Couperin (3) Leçons de Ténèbres; Lalande Psalm 50

Two very different approaches to Couperin – one dramatic, one with poise

Record and Artist Details

Composer or Director: Michel-Richard de Lalande, François Couperin

Genre:

Vocal

Label: Assai

Media Format: CD or Download

Media Runtime: 58

Mastering:

Stereo
DDD

Catalogue Number: 222412

Tracks:

Composition Artist Credit
(3) Leçons de ténèbres François Couperin, Composer
(Le) Parlement de Musique
François Couperin, Composer
Kirsten Blase, Soprano
Martin Gester, Organ
Salomé Haller, Soprano
Miserere mei Deus secundum Michel-Richard de Lalande, Composer
(Le) Parlement de Musique
Kirsten Blase, Soprano
Martin Gester, Organ
Michel-Richard de Lalande, Composer
Salomé Haller, Soprano

Composer or Director: Gérard Pesson, François Couperin

Genre:

Vocal

Label: K617

Media Format: CD or Download

Media Runtime: 58

Mastering:

Stereo
DDD

Catalogue Number: K617146

Tracks:

Composition Artist Credit
(3) Leçons de ténèbres François Couperin, Composer
François Couperin, Composer
Jean-Christophe Frisch, Flute
XVIII-21 Musique des Lumières
Contra me (miserere) Gérard Pesson, Composer
Gérard Pesson, Composer
Jean-Christophe Frisch, Flute
XVIII-21 Musique des Lumières
This isn’t quite the usual season for leçons de ténèbres, but here we have two versions of Couperin’s surviving settings, the three for the Wednesday of Holy Week: he composed the Thursday and Friday ones, too, but those are lost. The pieces, traditionally cast for soprano voice or voices, with continuo only, are settings from the Lamentations of Jeremiah, each verse preceded by a mournful, highly melismatic setting of the Hebrew letter-name that serves to number it, and culminating in a symbolic final plea for Jerusalem to return to God. Most of the performances I have heard of this very individual and very French repertory – there are examples by Charpentier, Michael Lambert, Lalande, Brossard and others from around 1700 – are done with much delicacy and a sense of what I suppose could be called ecclesiastical decorum. That is how one might imagine things were in Louis XIV’s chapel.

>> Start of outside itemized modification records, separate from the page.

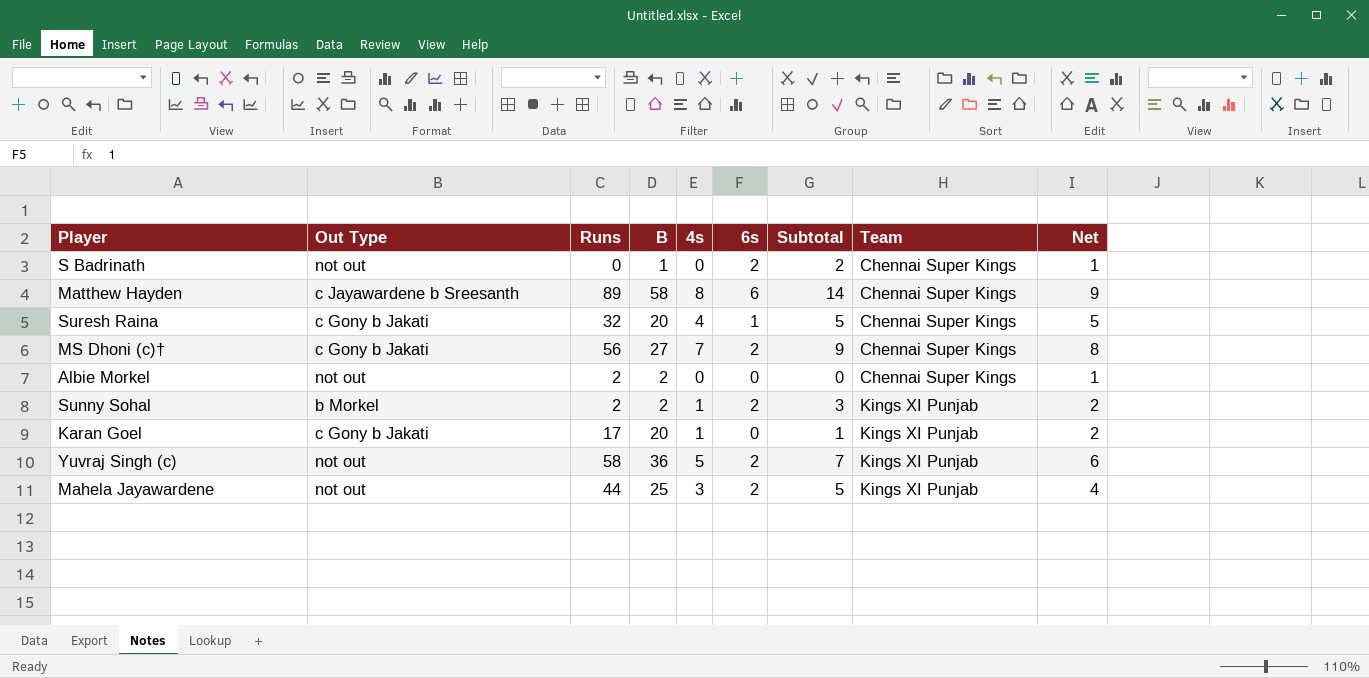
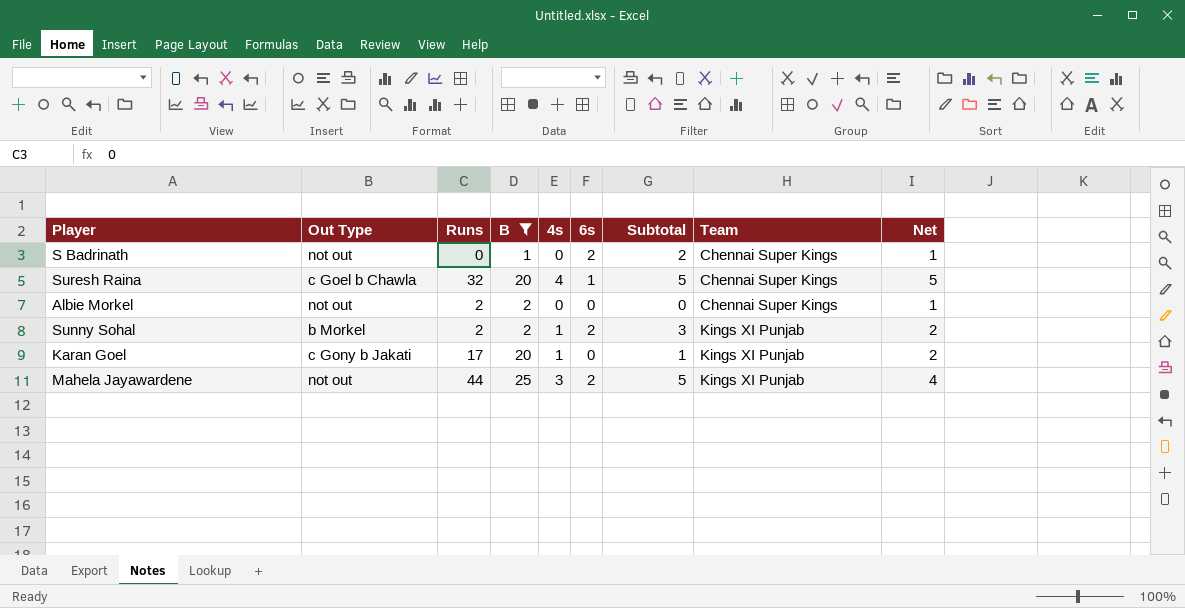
filter: none -> B <= 25
Suresh Raina | Out Type: c Gony b Jakati -> c Goel b Chawla

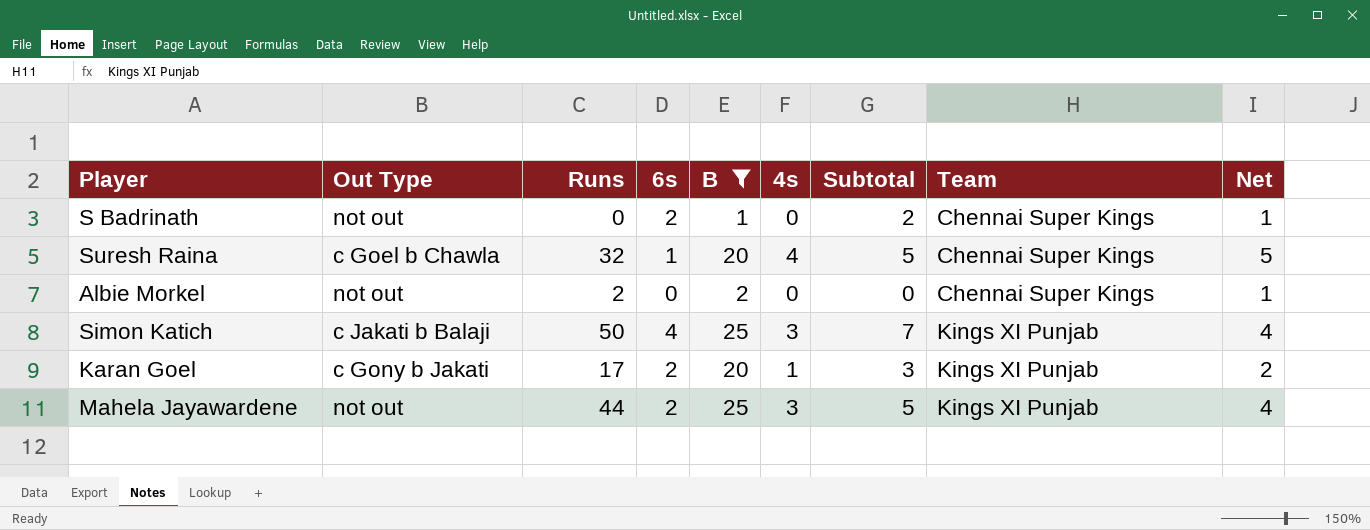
column 6s | position: 6 -> 4
row Sunny Sohal: b Morkel | 2 | 2 | 1 | 2 | 3 | Kings XI Punjab | 2 -> none
row Simon Katich: none -> c Jakati b Balaji | 50 | 4 | 25 | 3 | 7 | Kings XI Punjab | 4
Karan Goel | 6s: 0 -> 2
Karan Goel | Subtotal: 1 -> 3

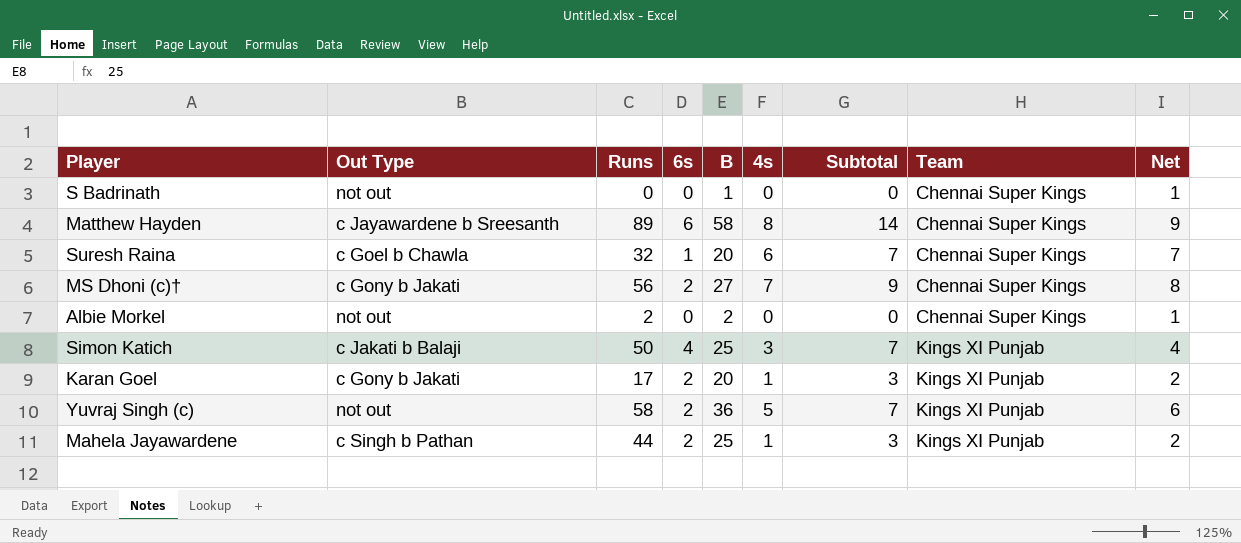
filter: B <= 25 -> none
S Badrinath | 6s: 2 -> 0
S Badrinath | Subtotal: 2 -> 0
Suresh Raina | 4s: 4 -> 6
Suresh Raina | Subtotal: 5 -> 7
Suresh Raina | Net: 5 -> 7
Mahela Jayawardene | Out Type: not out -> c Singh b Pathan
Mahela Jayawardene | 4s: 3 -> 1
Mahela Jayawardene | Subtotal: 5 -> 3
Mahela Jayawardene | Net: 4 -> 2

In the new spirit these days of early music-making, neither of these discs is quite like that. Indeed the version by XVIII-21 Musique des Lumières is very dramatically, very consciously, projected – sung in what might almost be called a flamboyant style. But then, here they are not presented as Louis XIV would have heard them. The recording evidently arose from dramatic performances given in Besançon in 2001. In place of the plainchant framework, they have here a prefatory vocal improvisation by Marco Horvat, responses in the form of an Arab lament for Jerusalem (by Rachid Benabdeslam) and a Jewish lament from Polish sources (sung by Horvat), and in place of the final Miserere a short new composition by Gérard Pesson, Contra me, built of fragments from the psalm beginning with the word ‘Miserere’.

While I can sympathise with the thinking behind this composite work, I am not really convinced that it holds together, at least not without the visual element that originally belonged to it. The singing of the Couperin is impassioned, especially from Stéphanie Révidat, bright and full in tone, vehement in expression, the detail of the lines sharply etched; Cyrille Gerstenhaber is perhaps more skilful at the broader shaping of the lines and rather less emphatic in manner. The dynamic changes are strongly marked though the logic behind them sometimes eluded me.

Le Parlement de Musique seem to me to capture the essential style of the leçons more surely, with singing more poised, more in keeping with the dignity of the occasion, from Kirsten Blase and also from Salomé Haller, who brings careful, shapely singing and a feeling for the long lines to the second leçon; the continuo playing, too, gives a good sense of flow towards the cadences. There is also some passion here, for example in the long setting of ‘Lamed’ in the third leçon, which is for two voices. Perhaps the treatment of linear detail here is not quite as precise as on the other CD. But the prefatory words and the response are sung in plainchant, which of course gives the leçons a much more appropriate context. The final Miserere is apparently a setting by Lalande, arranged by Brossard.

That however is left unexplained and not properly identified: the only reference to it is on the back of the CD case – it is not mentioned in the booklet. Both these booklets seem to me unsatisfactory and inconsiderate to the listener in their treatment of the text: the first prints French and English translations of the leçons but not the Latin that is sung; the second prints the Latin and a French version but not on the same page (and no English). Musically, however, the Parlement de Musique recording is certainly to be preferred.